Positive Conclusion (Wang Xiaobo)

It is not easy to choose rationality from rationality and optimism. Rationality is like chastity, if you lose it, you will never have it again; as long as something happy happens, optimism will come back.

We know that the Church burned Bruno to death. Even if I am religious, I would not agree to this kind of behavior—I am kind, and I am very sure of this, so I will definitely persuade those who burn people: Everyone, they just advocate the heliocentric theory. It was too much to die for him. When other people hear such words, they must pull me into the flames, so I will immediately change the direction of persuasion and direct it to Bruno: Come on, buddy, what are you doing? Go take it easy. This is the attitude I had when I was young. Of course, this is not rational and sound, it can only be called a muddled mind; with this kind of mind, I will never be able to figure out whether the heliocentric theory is right or not.
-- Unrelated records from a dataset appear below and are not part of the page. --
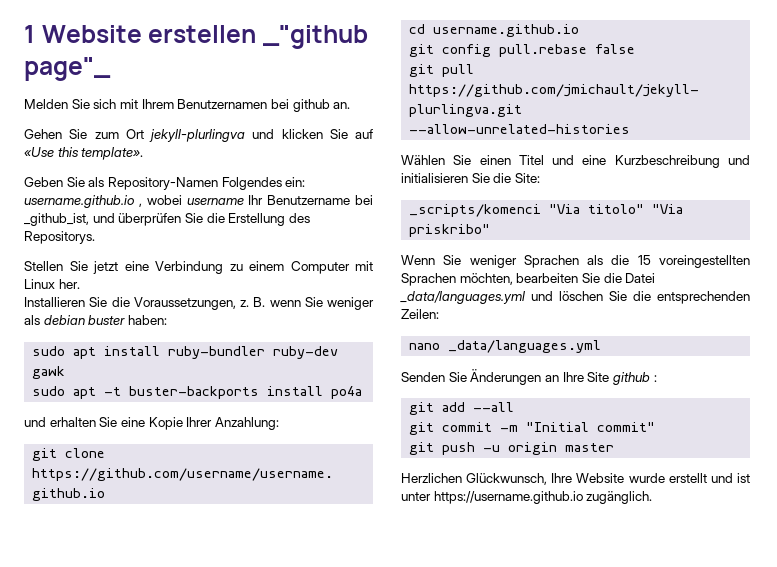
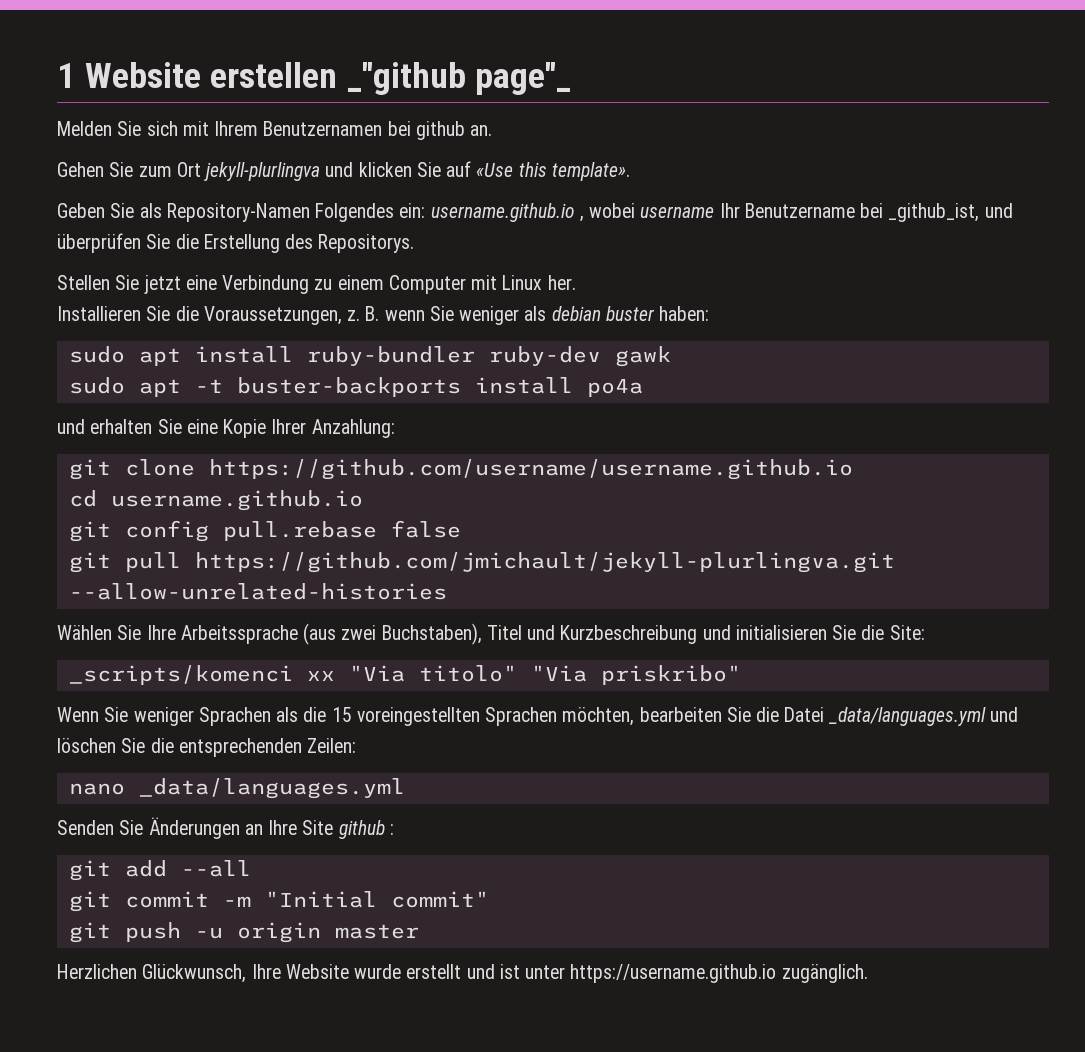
[479,155,511,165] einen -> [146,623,482,645] Ihre Arbeitssprache (aus zwei Buchstaben),
[582,155,607,165] eine -> (556, 632) none
(542, 210) none -> [306,671,335,681] xx

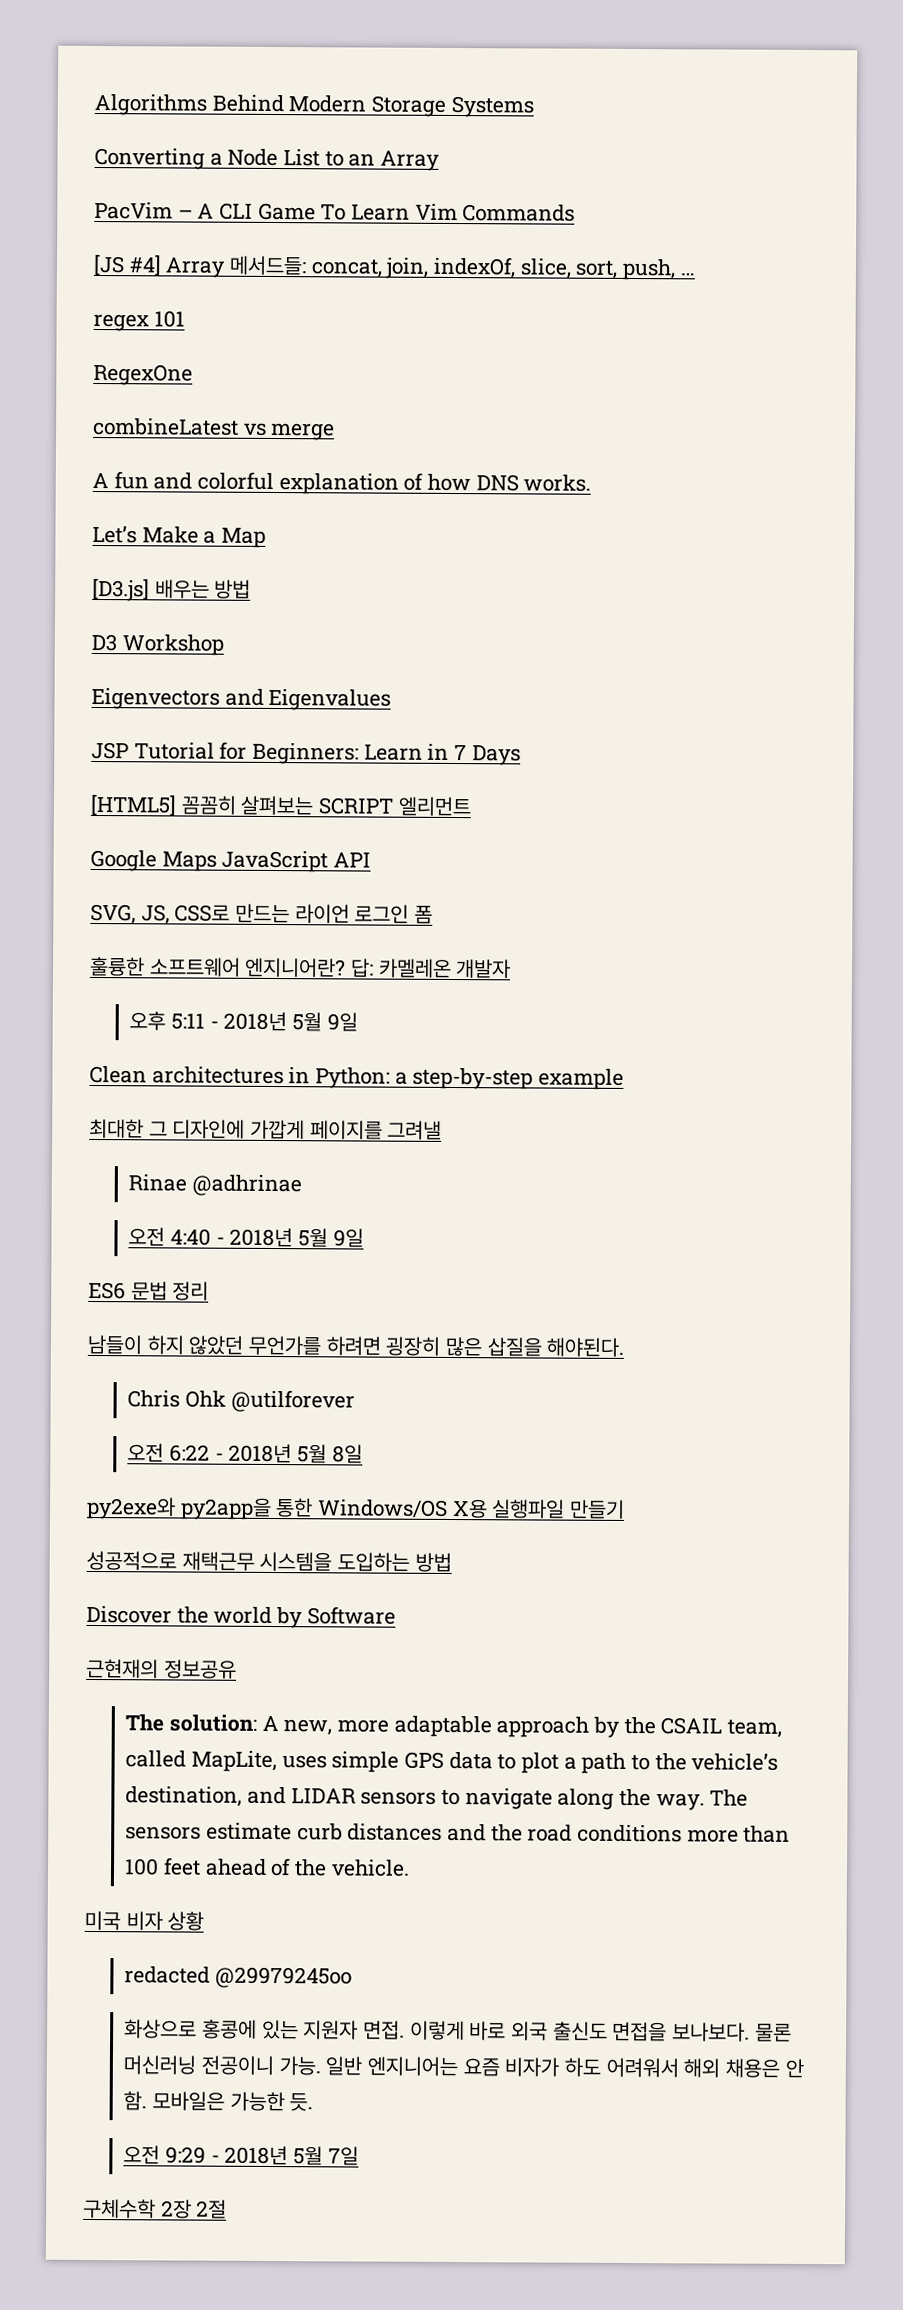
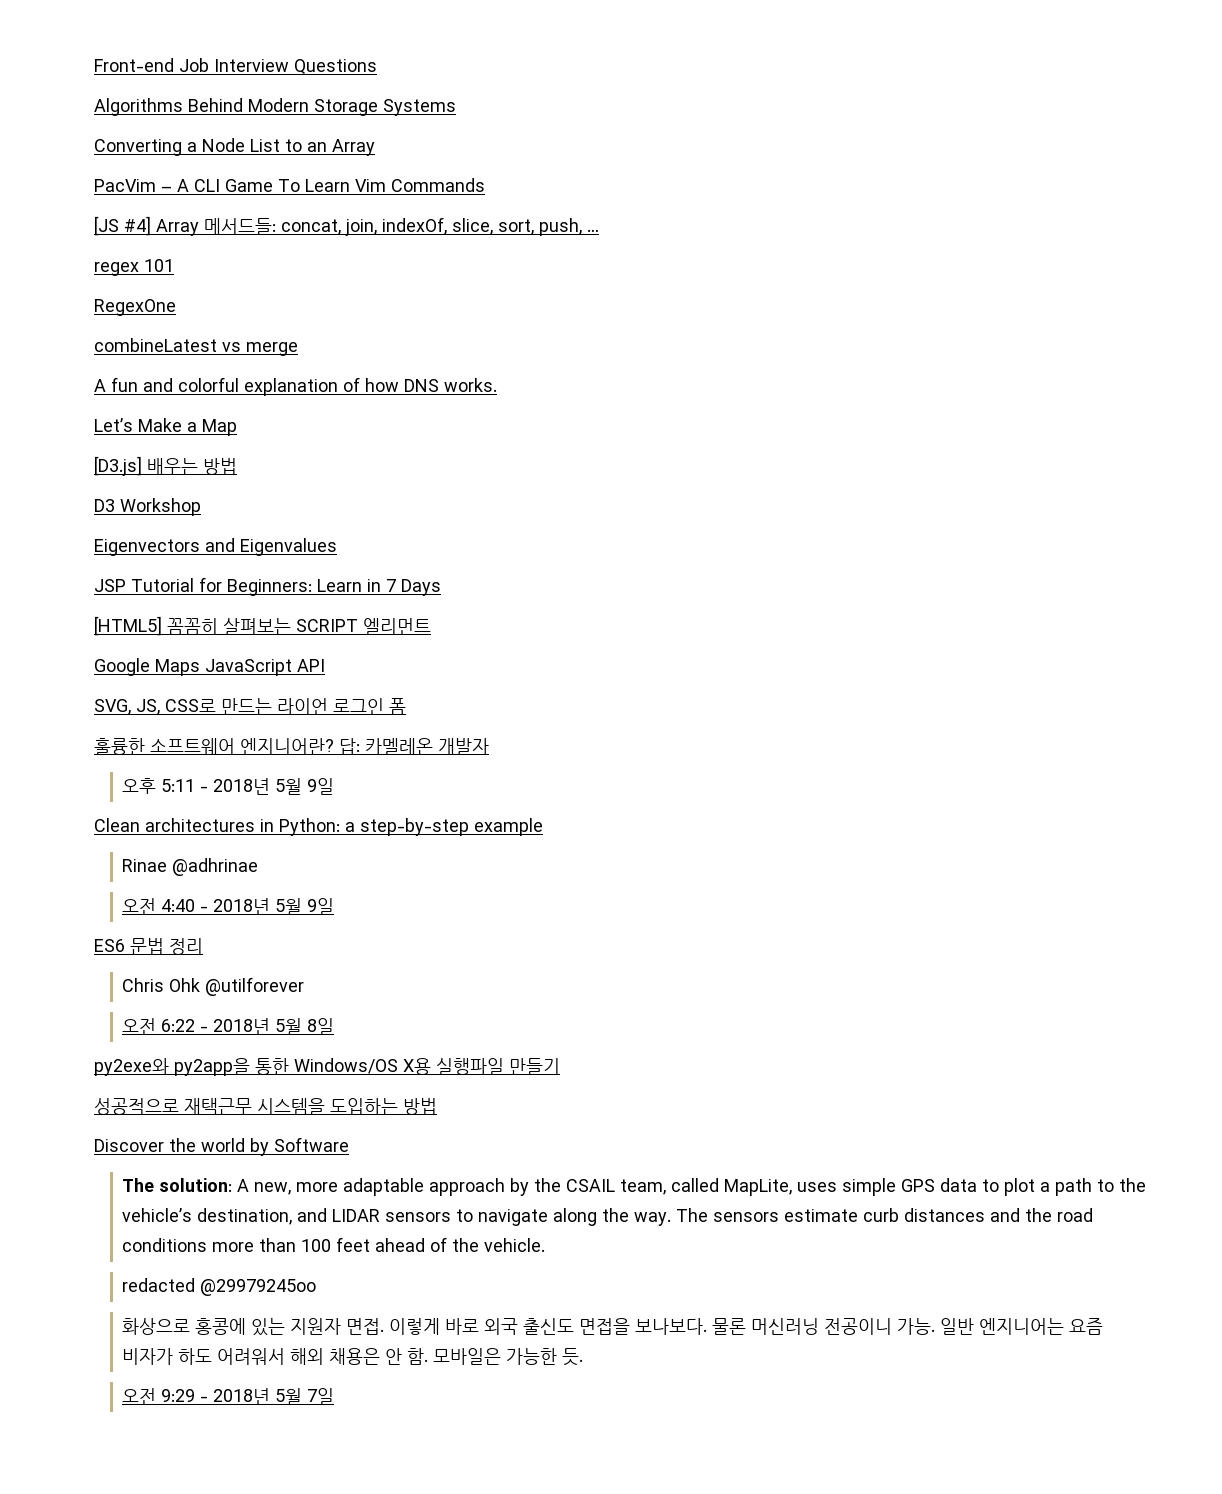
(94, 104) none -> [94,58,377,75] Front-end Job Interview Questions //
[89,1118,443,1140] // 최대한 그 디자인에 가깝게 페이지를 그려낼 -> (543, 827) none
[87,1334,625,1357] // 남들이 하지 않았던 무언가를 하려면 굉장히 많은 삽질을 해야된다. -> (203, 946) none
[86,1658,237,1679] // 근현재의 정보공유 -> (349, 1144) none
[84,1910,205,1931] // 미국 비자 상황 -> (546, 1245) none
[83,2198,228,2219] // 구체수학 2장 2절 -> (335, 1396) none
How can Wang Xiaobo be so real?

two,

Language: Why We Hear More Than Words – Farnam Street

A bird with a bad pitch has a hard time finding a mate because their communication is hard-coded in their genes, the code. But people’s ability to understand is very special. Human language communication is not limited to text or sound itself, but also rich contextual information, tone, words, text order, etc.

From this perspective, AI still has a long way to go.

three,

【Video】GPT-4 Developer Livestream – YouTube
【Video】The Future of Work With AI – Microsoft March 2023 Event – ​​YouTube

GPT-4 live broadcast and Microsoft Office 365 integrated AI press conference.

There is a point of view nowadays: If these AI tasks are not used in the work, they will fall behind in the future. I basically agree, but at the same time I am dazzled by all kinds of tools.

Is this the confusion of the period of technological change? I was still studying when the iPhone was released. Will the working people at that time be the same?

tool resources

Welcome | Learning Prompt

A website for learning Prompt

Automate Your Business – Open Source Free Zapier Alternative – Self-hosted or Cloud – Activepieces

A self-hosted IFTTT.

Not By AI Badges — A Badge for Your AI-free Content

It is foreseeable that in the near future, there will be a large amount of AI-generated content on the Internet. How to distinguish between AI and artificially generated content will be a great challenge. This site offers an initiative for creators to flag human-produced content, which, on a hunch, might catch on in the blogosphere.